Stored items
=== Section Start ===
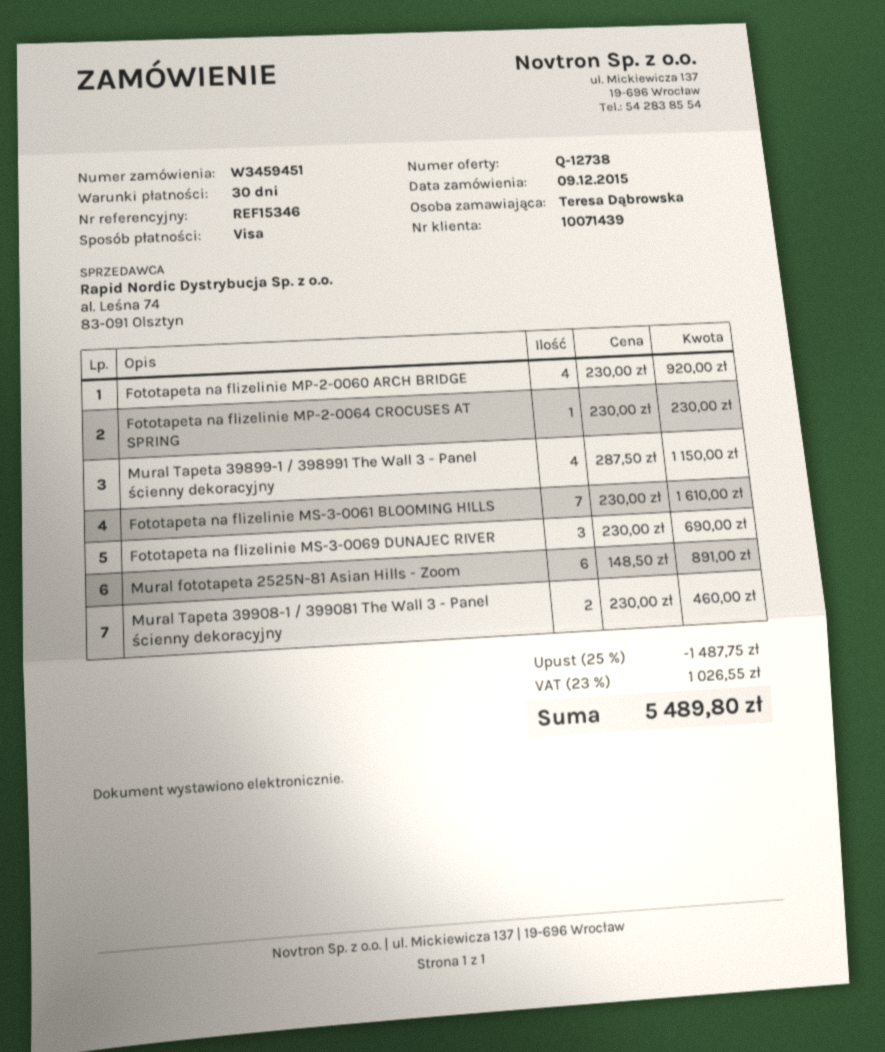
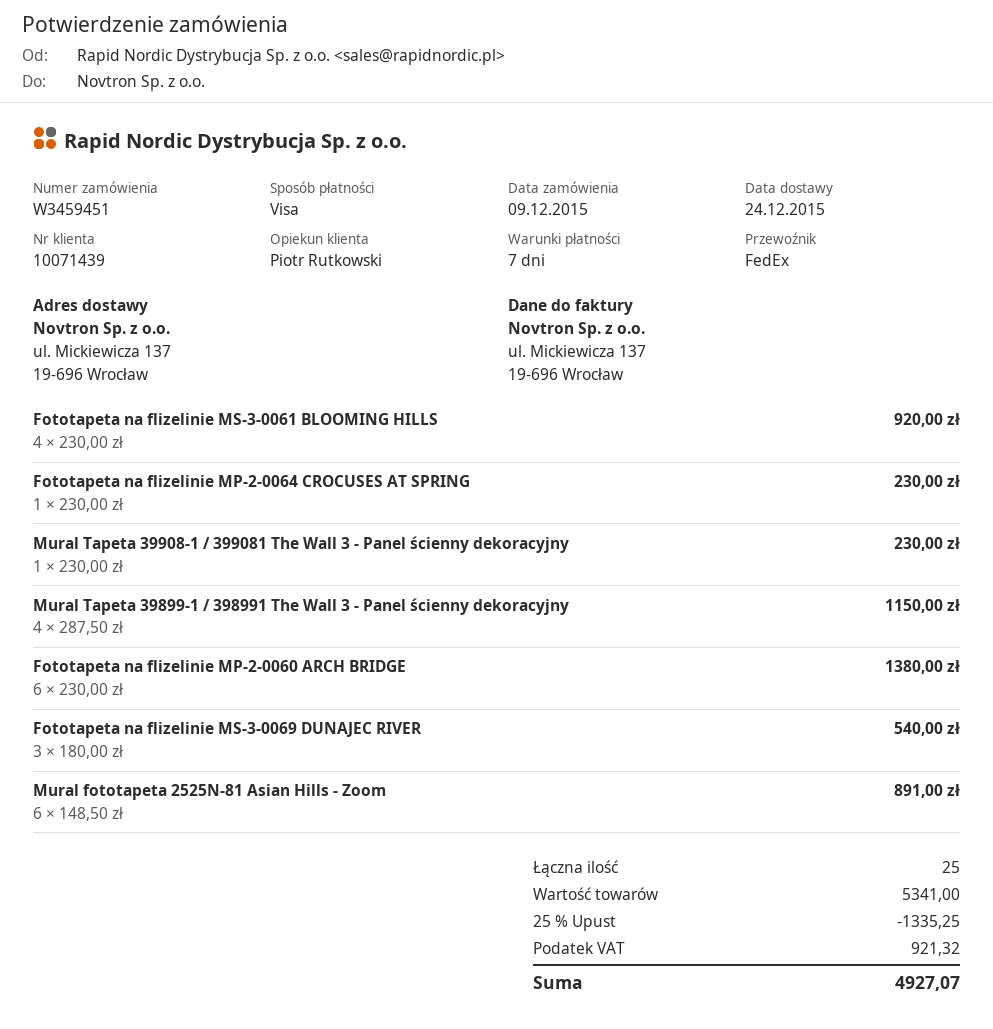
payment terms: 30 days -> 7 days
Fototapeta na flizelinie MP-2-0060 ARCH BRIDGE: 4 x 230.00 = 920.00 -> 6 x 230.00 = 1380.00
Fototapeta na flizelinie MS-3-0061 BLOOMING HILLS: 7 x 230.00 = 1610.00 -> 4 x 230.00 = 920.00
Fototapeta na flizelinie MS-3-0069 DUNAJEC RIVER: 3 x 230.00 = 690.00 -> 3 x 180.00 = 540.00
Mural Tapeta 39908-1 / 399081 The Wall 3 - Panel ścienny dekoracyjny: 2 x 230.00 = 460.00 -> 1 x 230.00 = 230.00
discount: 25% = 1487.75 -> 25% = 1335.25
tax: 1026.55 -> 921.32
total: 5489.80 -> 4927.07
=== Section End ===
What is needed: Where a line above contains the word "Fototapeta", show that line.

Exercise result:
Fototapeta na flizelinie MP-2-0060 ARCH BRIDGE: 4 x 230.00 = 920.00 -> 6 x 230.00 = 1380.00
Fototapeta na flizelinie MS-3-0061 BLOOMING HILLS: 7 x 230.00 = 1610.00 -> 4 x 230.00 = 920.00
Fototapeta na flizelinie MS-3-0069 DUNAJEC RIVER: 3 x 230.00 = 690.00 -> 3 x 180.00 = 540.00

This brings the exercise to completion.